“Boo…you WHORE.”

Categories: Picklings |

I think we, as a society, need to revive the art of letter writing. It seems to me that most of our written interactions reflect the only manuscripts we composed, school notes.

For example, the classic junior high, prepubescent note:
“HEY! What’s ↑? How R U? Fine here. Do you like Sam? Circle YES or NO.”
It has turned into our every day dialectic but with a new technological slant. “LOL. BFF? WTF? ROLF.”

The aftermath is our inability to express ourselves without slang shorthand and abbreviations. I was noticing this while searching for a friend on myspace. Profile headlines are an opportunity to greet your viewers and friends.
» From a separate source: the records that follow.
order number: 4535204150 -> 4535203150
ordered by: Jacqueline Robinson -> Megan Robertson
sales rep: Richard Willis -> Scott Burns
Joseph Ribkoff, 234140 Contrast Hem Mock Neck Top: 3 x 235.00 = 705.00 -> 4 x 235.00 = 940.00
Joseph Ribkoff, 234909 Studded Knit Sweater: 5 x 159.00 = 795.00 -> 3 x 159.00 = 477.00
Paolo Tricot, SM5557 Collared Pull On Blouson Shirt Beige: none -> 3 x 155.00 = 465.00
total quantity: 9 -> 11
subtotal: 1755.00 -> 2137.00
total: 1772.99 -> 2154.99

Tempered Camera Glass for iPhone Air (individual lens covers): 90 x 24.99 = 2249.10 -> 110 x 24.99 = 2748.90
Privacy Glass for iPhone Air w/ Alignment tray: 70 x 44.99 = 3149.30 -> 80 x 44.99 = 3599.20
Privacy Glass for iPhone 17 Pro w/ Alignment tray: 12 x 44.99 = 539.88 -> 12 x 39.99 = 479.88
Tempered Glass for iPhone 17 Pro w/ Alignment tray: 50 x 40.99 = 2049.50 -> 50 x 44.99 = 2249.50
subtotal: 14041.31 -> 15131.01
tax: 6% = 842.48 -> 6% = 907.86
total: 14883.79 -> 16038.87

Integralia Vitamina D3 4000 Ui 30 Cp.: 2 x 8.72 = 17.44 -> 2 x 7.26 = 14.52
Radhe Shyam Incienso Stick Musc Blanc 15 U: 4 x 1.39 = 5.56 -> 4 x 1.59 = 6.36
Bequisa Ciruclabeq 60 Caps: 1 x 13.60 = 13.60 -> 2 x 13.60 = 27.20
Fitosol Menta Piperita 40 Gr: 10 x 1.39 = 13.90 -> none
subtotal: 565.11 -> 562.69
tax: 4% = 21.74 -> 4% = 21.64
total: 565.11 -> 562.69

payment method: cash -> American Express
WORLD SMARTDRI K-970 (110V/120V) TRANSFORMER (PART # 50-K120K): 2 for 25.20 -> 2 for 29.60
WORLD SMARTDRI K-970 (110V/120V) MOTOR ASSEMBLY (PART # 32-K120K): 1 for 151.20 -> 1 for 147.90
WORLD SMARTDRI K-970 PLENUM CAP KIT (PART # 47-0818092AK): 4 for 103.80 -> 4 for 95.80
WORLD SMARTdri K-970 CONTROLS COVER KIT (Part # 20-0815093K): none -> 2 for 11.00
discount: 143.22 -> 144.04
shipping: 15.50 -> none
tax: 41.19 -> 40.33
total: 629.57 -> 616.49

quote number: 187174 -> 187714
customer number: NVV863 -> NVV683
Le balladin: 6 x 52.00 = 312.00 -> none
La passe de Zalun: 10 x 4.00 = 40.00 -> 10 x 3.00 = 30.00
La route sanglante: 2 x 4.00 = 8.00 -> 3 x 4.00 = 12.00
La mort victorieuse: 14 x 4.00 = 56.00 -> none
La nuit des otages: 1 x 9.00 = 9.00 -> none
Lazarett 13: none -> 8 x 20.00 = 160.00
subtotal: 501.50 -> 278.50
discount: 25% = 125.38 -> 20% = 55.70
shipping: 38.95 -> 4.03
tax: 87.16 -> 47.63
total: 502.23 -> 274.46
From what I can see, there are four types of headlines.

First, people who try to use profound sayings by quoting famous authors or bestow their “wisdom”. However, I think they fail to remember that their audience is usually their friends who already know that the user is neither enlightened or profound. If they are not their friend and just searching on myspace, I highly doubt that they are concerned with the poetic logic of the world’s great thinkers or contemplating their astuteness. Those people are not wasting their time on myspace but are off studying academia and curing cancer. There are millions of examples, but I’ve chosen three. Christine, 22, “LOVe NEVEr FAiLs.” Hillary, 17, “Before you speak, Listen. Before you write, Think. Before you pray, Forgive. Before you quit, Try.” Amy, 21, “When the power of love overcomes the love of power the world will know peace. (Jimi Hendrix).”

Type number 2 is my favorite, White Trash headlines. This includes headlines that are specific to a person, such as an ex-boyfriend, but do not directly say so. It’s a bonus if they end with the phrase “You know who you are,” which is equating to stretching their pale, scrawny from their meth habit muscles because their target cannot remove the headline. Some examples: From one of the 28978 people with a display name of Princess, 14, “WHEN U THINK OF LOVE U GET SAD BECAUSE U HAVE KNOW ONE TO GO OUT WITH”. Or Dee, 24, “YOU’VE SEEN MINE.. SO LET ME SEE YOURS”. Crystal, 17, “10.17.06 ♥; you`re where i want to be.” Finally, my favorite, Heather, 21, “I Love My Babe Matt So Much In The Whole Wide World! =)”

The third type is movie and song quotes. Again these are often posted to make the user’s page seem complex and deep and other times it’s just to make their viewer laugh. At this moment, I’m using the quote “Shout! Shout! Let it all out!” as my headline (from the awesomely bad song, “Shout,” by Tears for Fears). More examples: Monica, 24, “Life’s a box of chocolates…. (Forrest Gump)” Jenn, 20, “It’s hard to stay mad when there’s so much beauty in the world. (American Beauty)”.

Finally, the fourth group is funny headlines derived from inside jokes. These are only humorous to those who are acquainted, mostly likely close companions, of the user. Obviously they do not appeal to strangers and probably are not meant to. Amy, 27, “I Hate Ketchup”. Lauri, 30, “This bag is all I have left of my dignity”. Rachel, 22, “i want a vagina…oh wait i have one”

I think we, as Americans, should be frightened by our lack of literary skill. We need to educate our students on these things before they graduate from high school. It seems like a valuable skill that one would need in order to get a job. Frequently in interviews, a person is asked, “What is your best asset?” I don’t think answering, “I’m HoT. ToO HoT fOr YoU,” will help. Also, on résumé, we really should greet our potential employer with a headline or career objective that states something besides, “hi, i’m rachel (ew i guess..) & i looove to smile ! =).” Of course, my blog isn’t exactly a Pulitzer Price material. In fact, I’m a complete and total hypocrite. But so are you, and you know who you are.